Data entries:
BEGIN

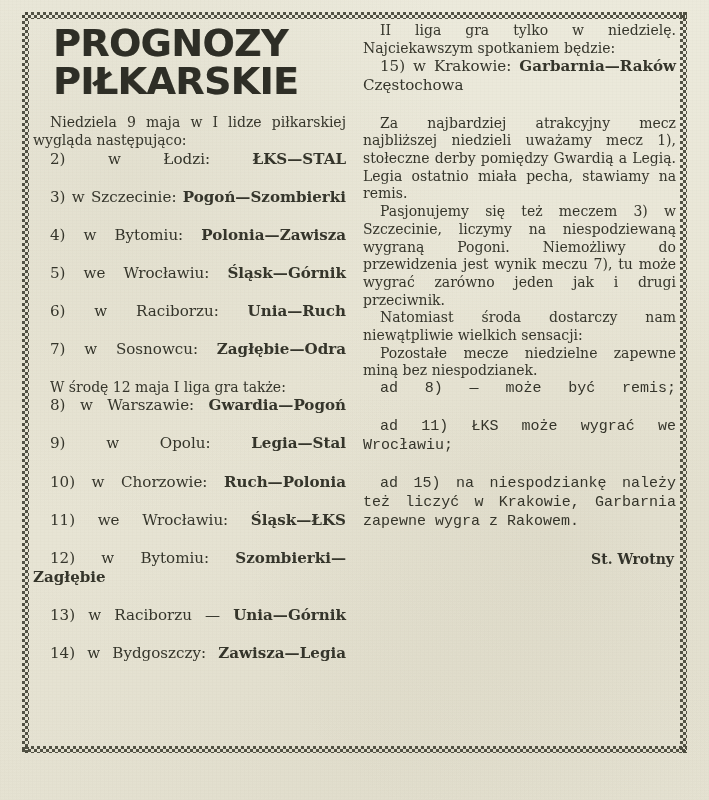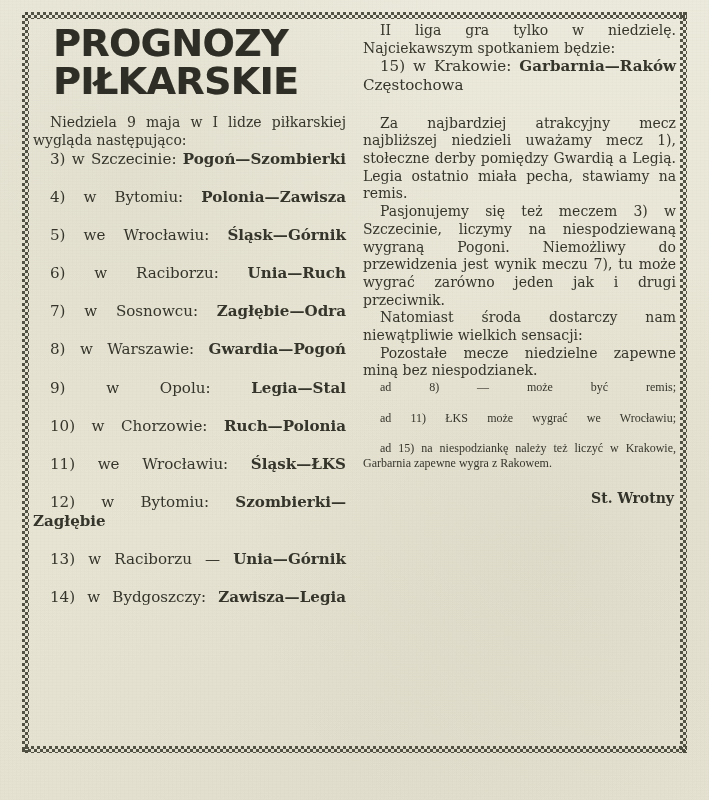--- a/index.html
+++ b/index.html
@@ -106,22 +106,22 @@
     color: #35352b;
   }
   .fixture::after {
     content: "";
     display: inline-block;
     width: 100%;
   }
   .fixture .teams { font-weight: bold; margin-top: 10px; }
 
   .adline {
-    font-family: Liberation Serif, serif;
-    font-size: 12px;
+    font-family: Liberation Mono, monospace;
+    font-size: 15px;
     line-height: 1.265;
     text-align: justify;
     text-justify: inter-word;
     text-indent: 17px;
     margin: 0;
     color: #35352b;
   }
   .adline::after { content: ""; display: inline-block; width: 100%; }
   .adline.tail::after { content: none; }
 
@@ -153,27 +153,29 @@
     <div class="column" id="col-left">
 
       <div id="masthead">
         <span class="mh-line">PROGNOZY</span>
         <span class="mh-line">PIŁKARSKIE</span>
       </div>
 
       <p class="para indent" id="intro-para">Niedziela 9 maja w I lidze piłkarskiej wygląda następująco:</p>
 
       <div id="sunday-fixture-list">
+          <p class="fixture"><span>2) </span><span>w Łodzi: </span><span class="teams">ŁKS—STAL</span></p>
           <p class="fixture"><span>3) </span><span>w Szczecinie: </span><span class="teams">Pogoń—Szombierki</span></p>
           <p class="fixture"><span>4) </span><span>w Bytomiu: </span><span class="teams">Polonia—Zawisza</span></p>
           <p class="fixture"><span>5) </span><span>we Wrocławiu: </span><span class="teams">Śląsk—Górnik</span></p>
           <p class="fixture"><span>6) </span><span>w Raciborzu: </span><span class="teams">Unia—Ruch</span></p>
           <p class="fixture"><span>7) </span><span>w Sosnowcu: </span><span class="teams">Zagłębie—Odra</span></p>
         </div>
 
+      <p class="para indent">W środę 12 maja I liga gra także:</p>
 
       <div id="midweek-fixture-list">
           <p class="fixture"><span>8) </span><span>w Warszawie: </span><span class="teams">Gwardia—Pogoń</span></p>
           <p class="fixture"><span>9) </span><span>w Opolu: </span><span class="teams">Legia—Stal</span></p>
           <p class="fixture"><span>10) </span><span>w Chorzowie: </span><span class="teams">Ruch—Polonia</span></p>
           <p class="fixture"><span>11) </span><span>we Wrocławiu: </span><span class="teams">Śląsk—ŁKS</span></p>
           <p class="fixture"><span>12) </span><span>w Bytomiu: </span><span class="teams">Szombierki—Zagłębie</span></p>
           <p class="fixture"><span>13) </span><span>w Raciborzu — </span><span class="teams">Unia—Górnik</span></p>
           <p class="fixture"><span>14) </span><span>w Bydgoszczy: </span><span class="teams">Zawisza—Legia</span></p>
         </div>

END

Exercise goal:
Copy out, from the records above, every line that holds the string "adline".

Answer box:
   .adline {
   .adline::after { content: ""; display: inline-block; width: 100%; }
   .adline.tail::after { content: none; }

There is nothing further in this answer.